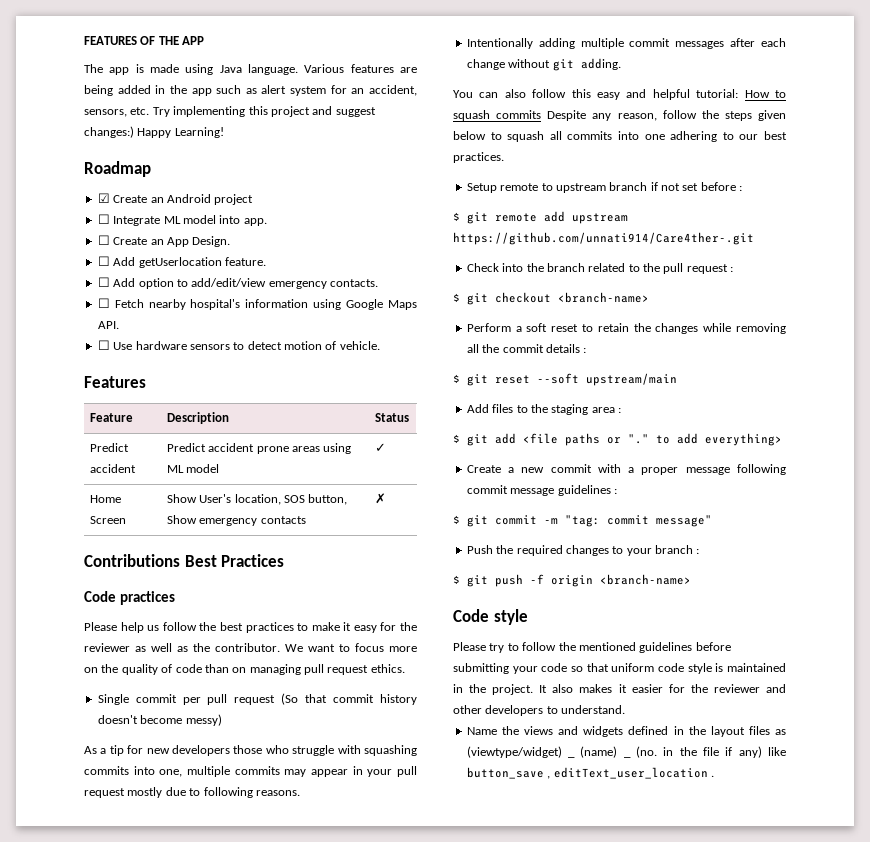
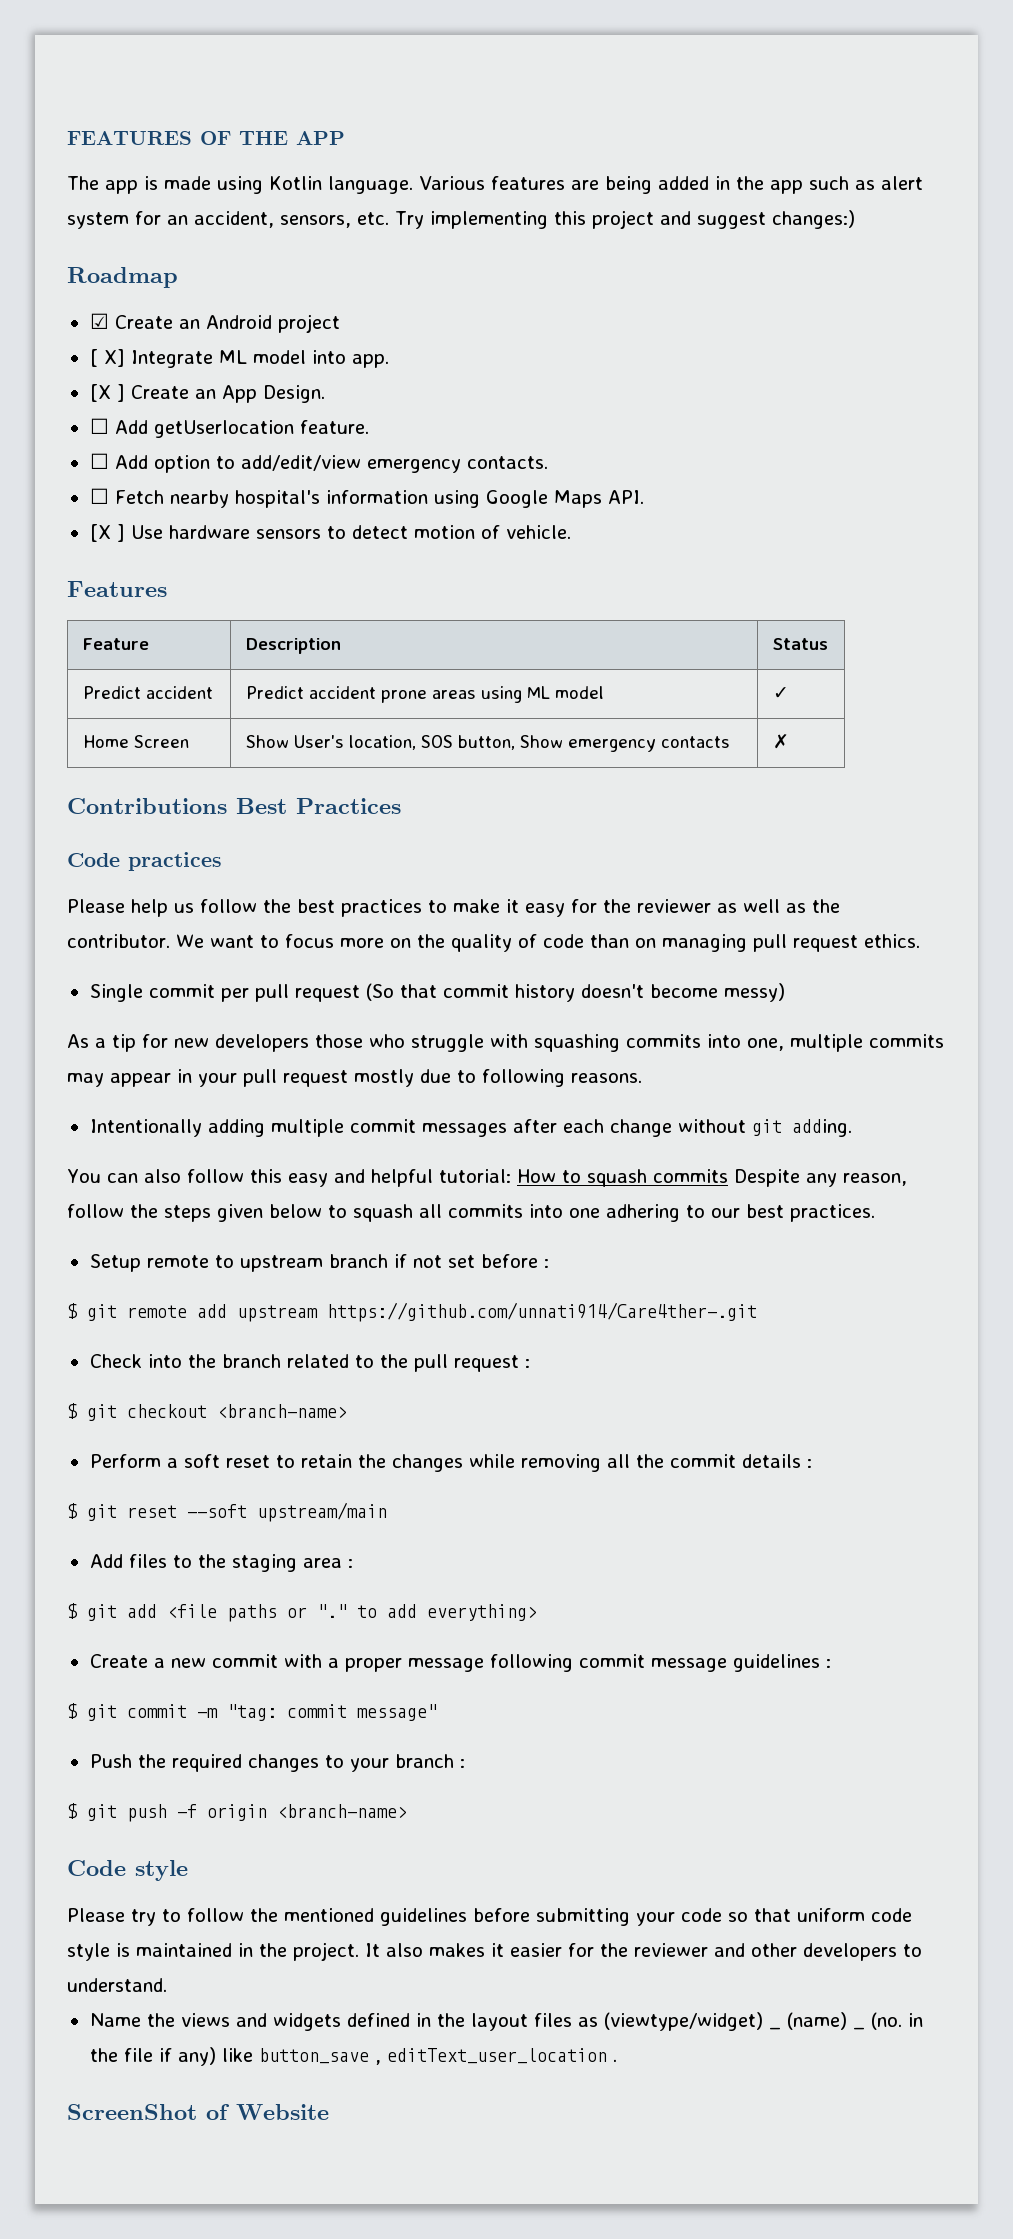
[219,65,242,73] Java -> [269,176,322,190] Kotlin
[137,127,224,138] Happy Learning! -> (855, 219) none
[97,214,110,224] ☐ -> [89,349,125,367] [ X]
[97,235,110,245] ☐ -> [89,384,125,402] [X ]
[97,340,110,350] ☐ -> [89,524,125,542] [X ]
(714, 776) none -> [67,2104,329,2120] // ScreenShot of Website

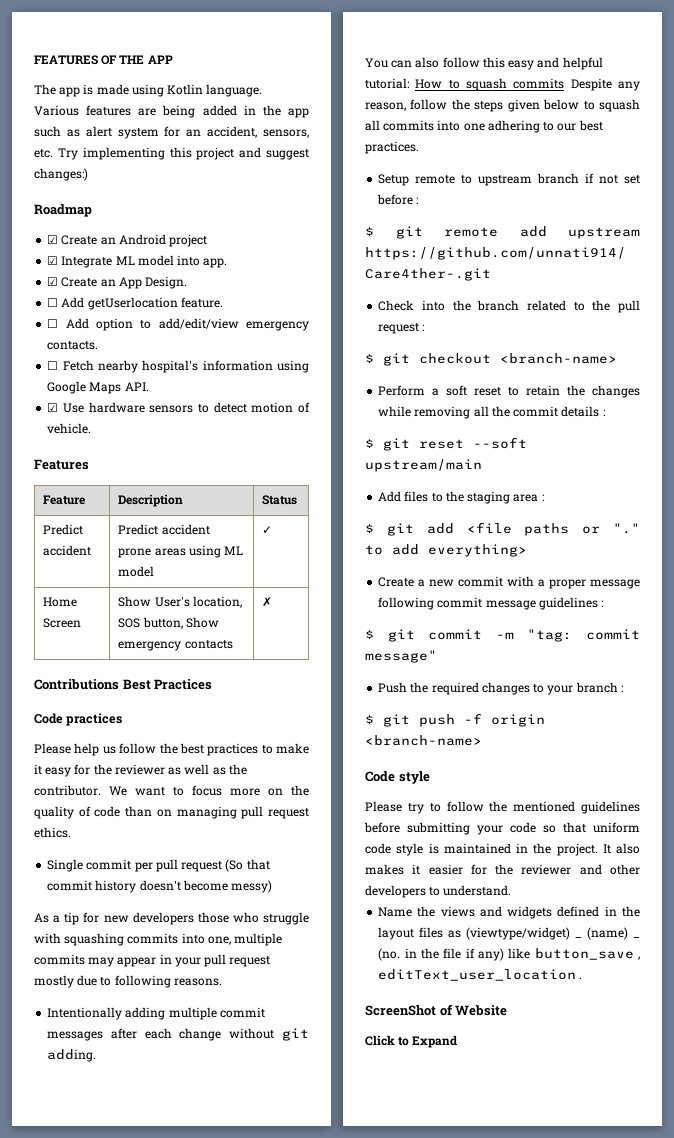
[89,349,125,367] [ X] -> [47,256,59,265] ☑
[89,384,125,402] [X ] -> [47,277,59,286] ☑
[89,524,125,542] [X ] -> [47,403,59,412] ☑
(329, 2112) none -> [365,1035,458,1048] // Click to Expand

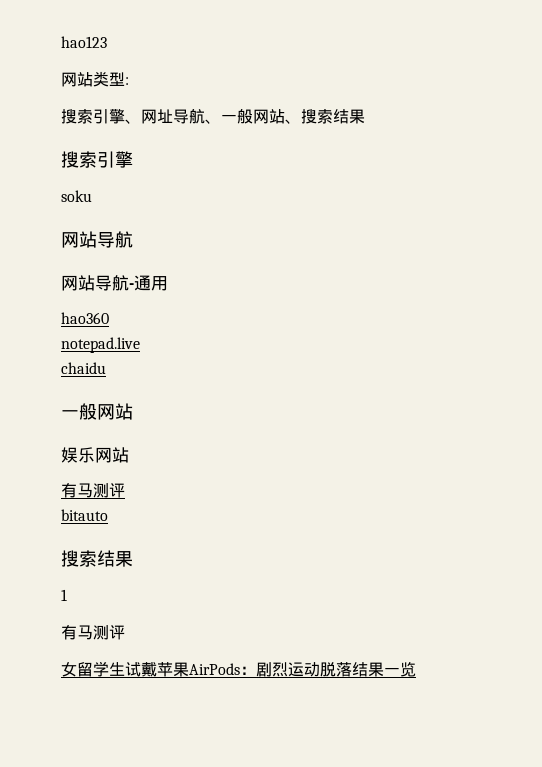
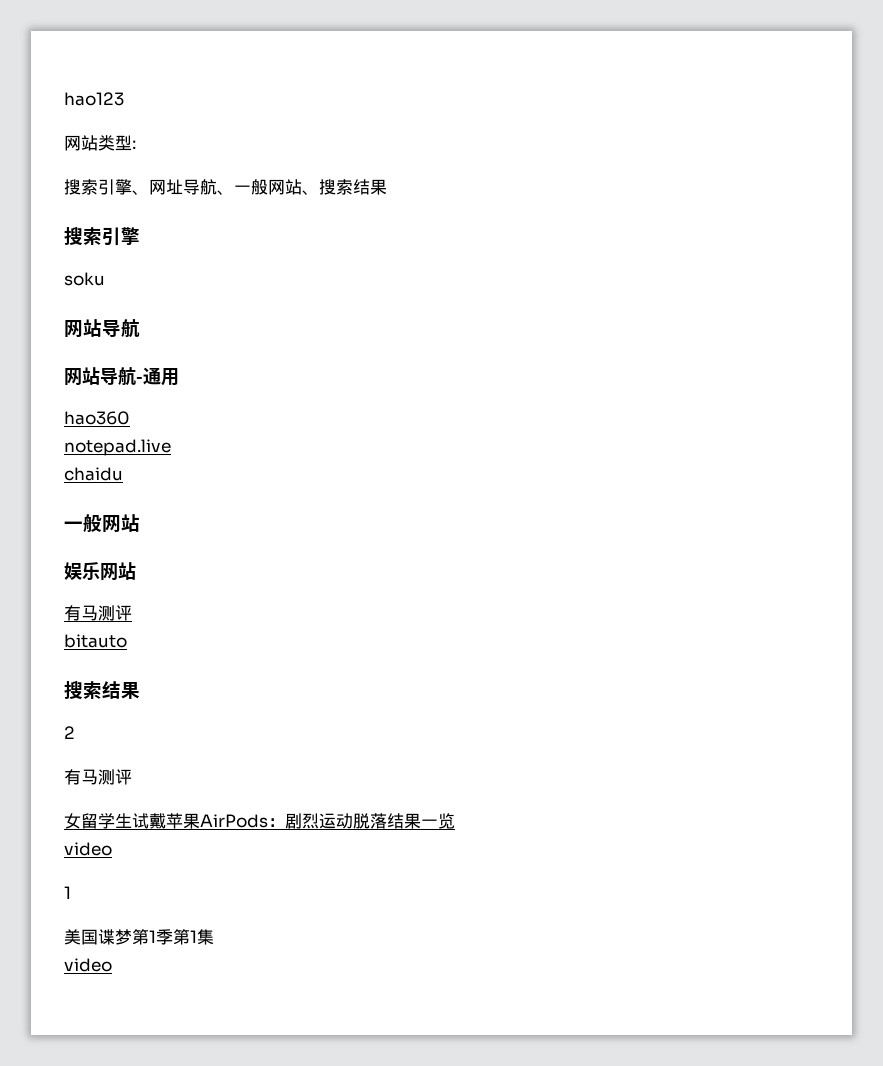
[61,589,67,601] 1 -> [64,726,75,739] 2
(416, 669) none -> [64,842,112,856] [64,886,71,899] [64,929,214,945] [64,958,112,972] // video // 1 // 美国谍梦第1季第1集 // video

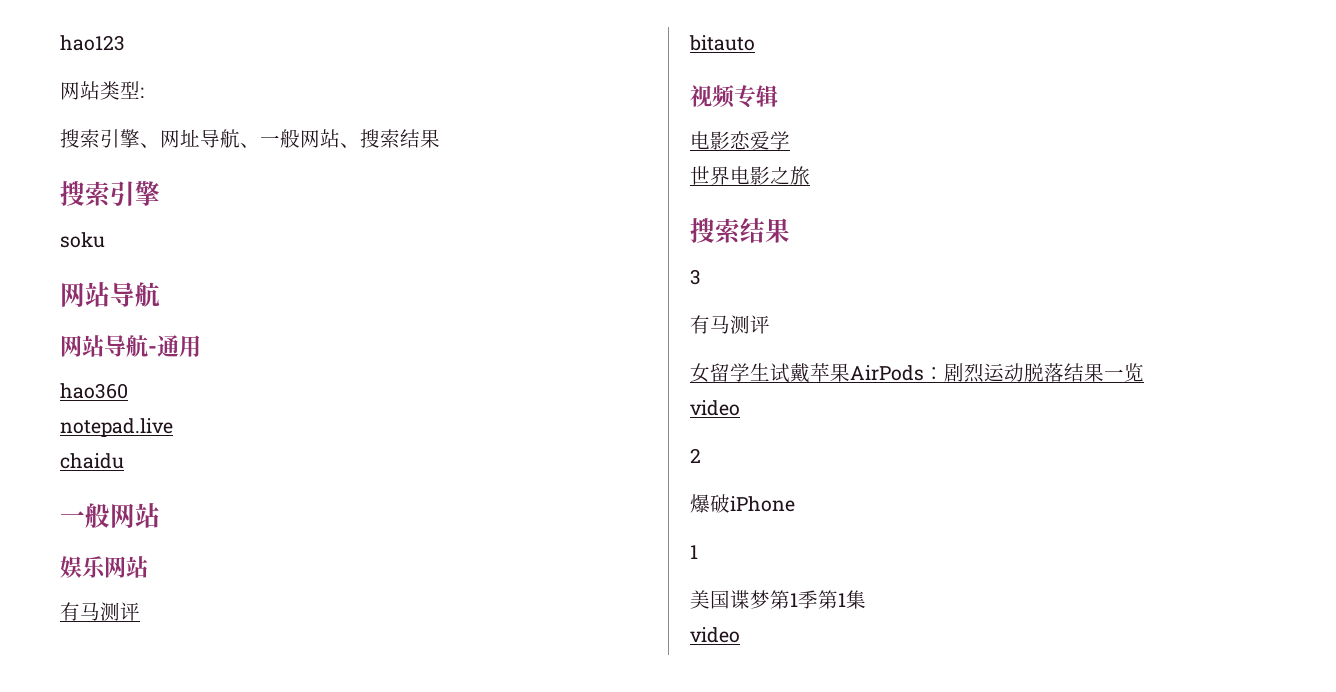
[64,681,140,700] [64,726,75,739] // 搜索结果 // 2 -> [690,85,778,108] [690,131,790,150] [690,166,810,185] [690,218,790,244] [690,269,701,285] // 视频专辑 // 电影恋爱学 // 世界电影之旅 // 搜索结果 // 3
(112, 849) none -> [690,448,701,463] [690,494,795,513] // 2 // 爆破iPhone

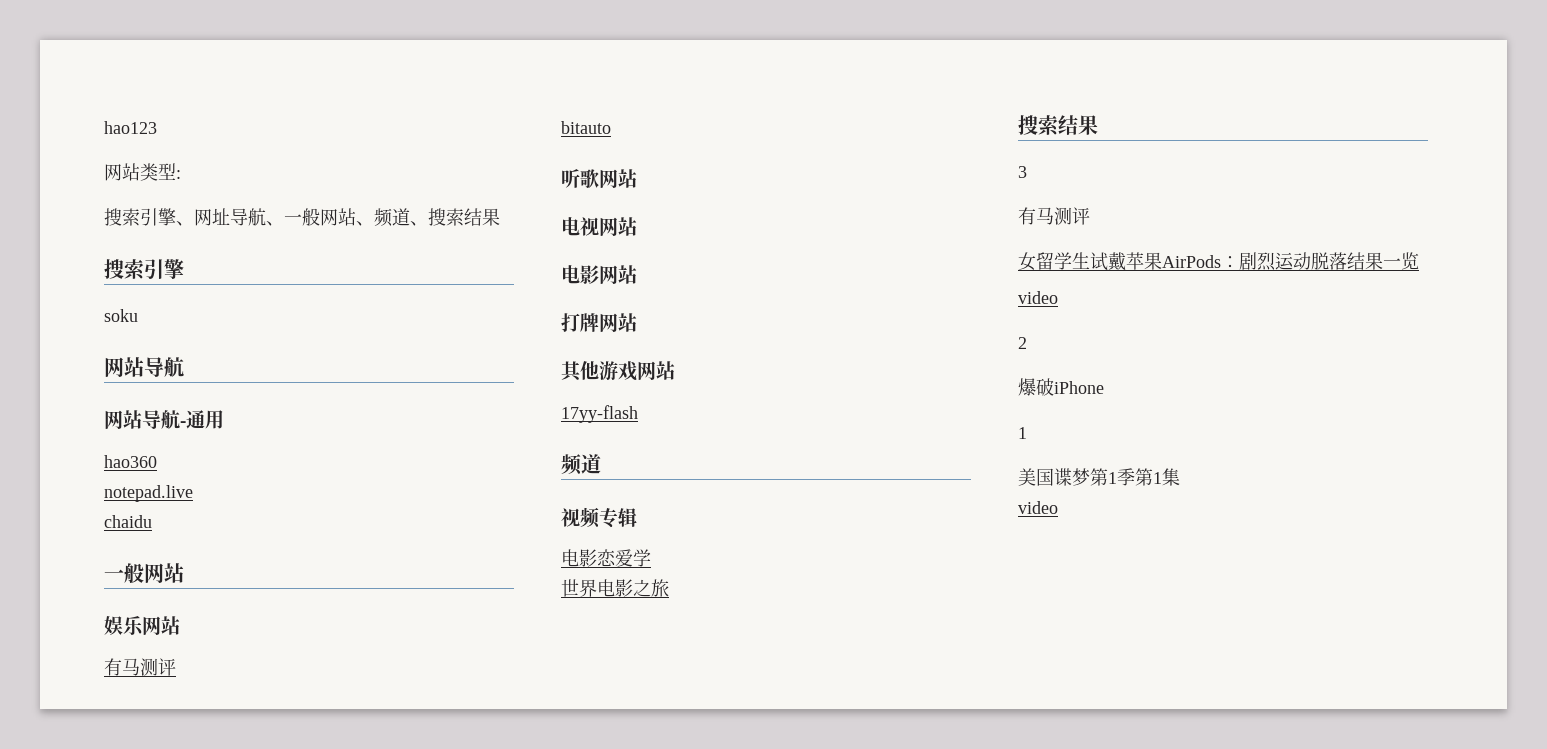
(360, 145) none -> [374,208,428,227] 频道、
(755, 43) none -> [561,169,637,188] [561,217,637,236] [561,265,637,284] [561,313,637,332] [561,361,675,382] [561,405,638,423] [561,454,601,475] // 听歌网站 // 电视网站 // 电影网站 // 打牌网站 // 其他游戏网站 // 17yy-flash // 频道

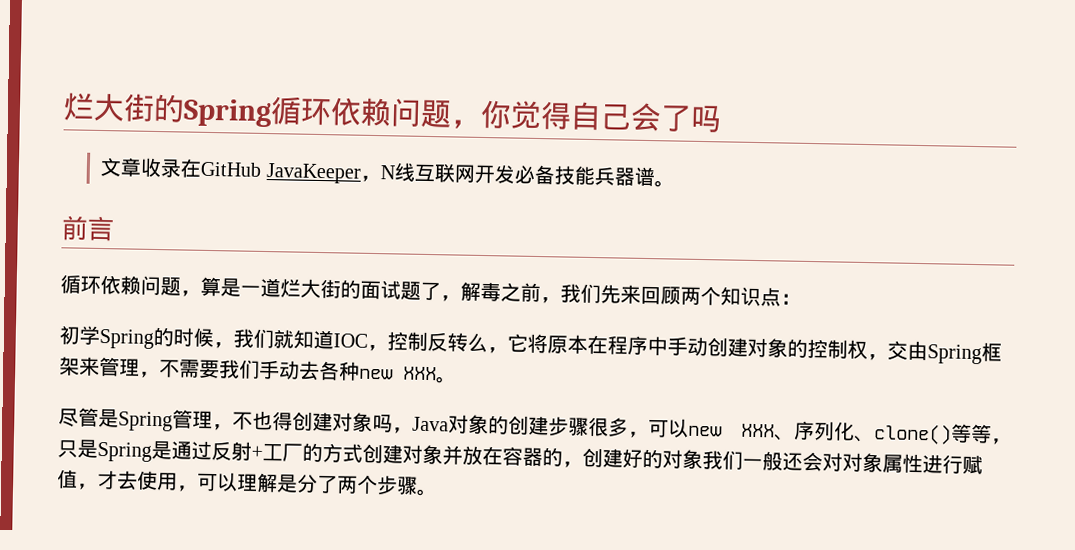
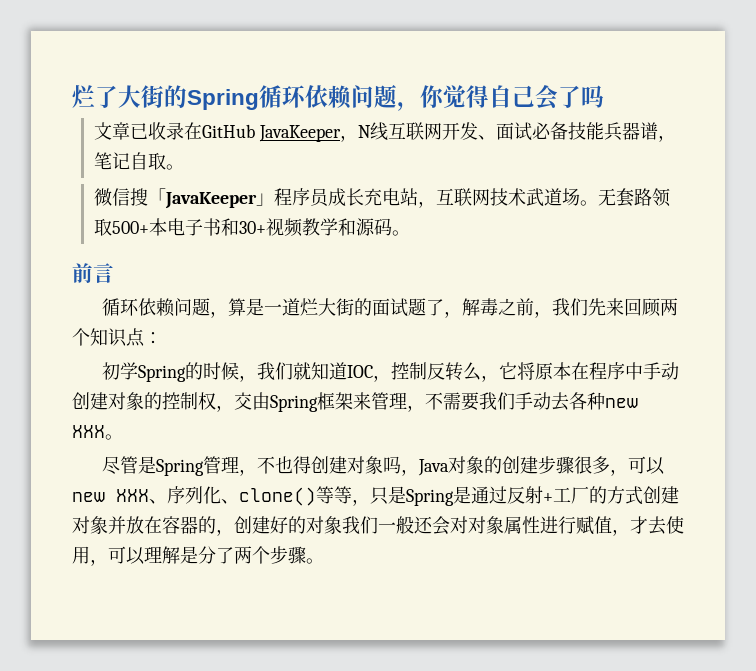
[63,92,95,121] 烂 -> [71,85,118,108] 烂了
(143, 167) none -> [129,123,148,139] 已
(516, 174) none -> [477,122,532,141] 、面试
(655, 176) none -> [657,135,676,142] [93,152,184,170] [93,188,671,209] [93,218,392,237] ，笔记自取。 // 微信搜「JavaKeeper」程序员成长充电站，互联网技术武道场。无套路领取500+本电子书和30+视频教学和源码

### [What the exercise asks]
An exact, image-free transcript of the material is required.

### [Exercise solution]
[219,65,242,73] Java -> [269,176,322,190] Kotlin
[137,127,224,138] Happy Learning! -> (855, 219) none
[97,214,110,224] ☐ -> [89,349,125,367] [ X]
[97,235,110,245] ☐ -> [89,384,125,402] [X ]
[97,340,110,350] ☐ -> [89,524,125,542] [X ]
(714, 776) none -> [67,2104,329,2120] // ScreenShot of Website

[89,349,125,367] [ X] -> [47,256,59,265] ☑
[89,384,125,402] [X ] -> [47,277,59,286] ☑
[89,524,125,542] [X ] -> [47,403,59,412] ☑
(329, 2112) none -> [365,1035,458,1048] // Click to Expand

[61,589,67,601] 1 -> [64,726,75,739] 2
(416, 669) none -> [64,842,112,856] [64,886,71,899] [64,929,214,945] [64,958,112,972] // video // 1 // 美国谍梦第1季第1集 // video

[64,681,140,700] [64,726,75,739] // 搜索结果 // 2 -> [690,85,778,108] [690,131,790,150] [690,166,810,185] [690,218,790,244] [690,269,701,285] // 视频专辑 // 电影恋爱学 // 世界电影之旅 // 搜索结果 // 3
(112, 849) none -> [690,448,701,463] [690,494,795,513] // 2 // 爆破iPhone

(360, 145) none -> [374,208,428,227] 频道、
(755, 43) none -> [561,169,637,188] [561,217,637,236] [561,265,637,284] [561,313,637,332] [561,361,675,382] [561,405,638,423] [561,454,601,475] // 听歌网站 // 电视网站 // 电影网站 // 打牌网站 // 其他游戏网站 // 17yy-flash // 频道

[63,92,95,121] 烂 -> [71,85,118,108] 烂了
(143, 167) none -> [129,123,148,139] 已
(516, 174) none -> [477,122,532,141] 、面试
(655, 176) none -> [657,135,676,142] [93,152,184,170] [93,188,671,209] [93,218,392,237] ，笔记自取。 // 微信搜「JavaKeeper」程序员成长充电站，互联网技术武道场。无套路领取500+本电子书和30+视频教学和源码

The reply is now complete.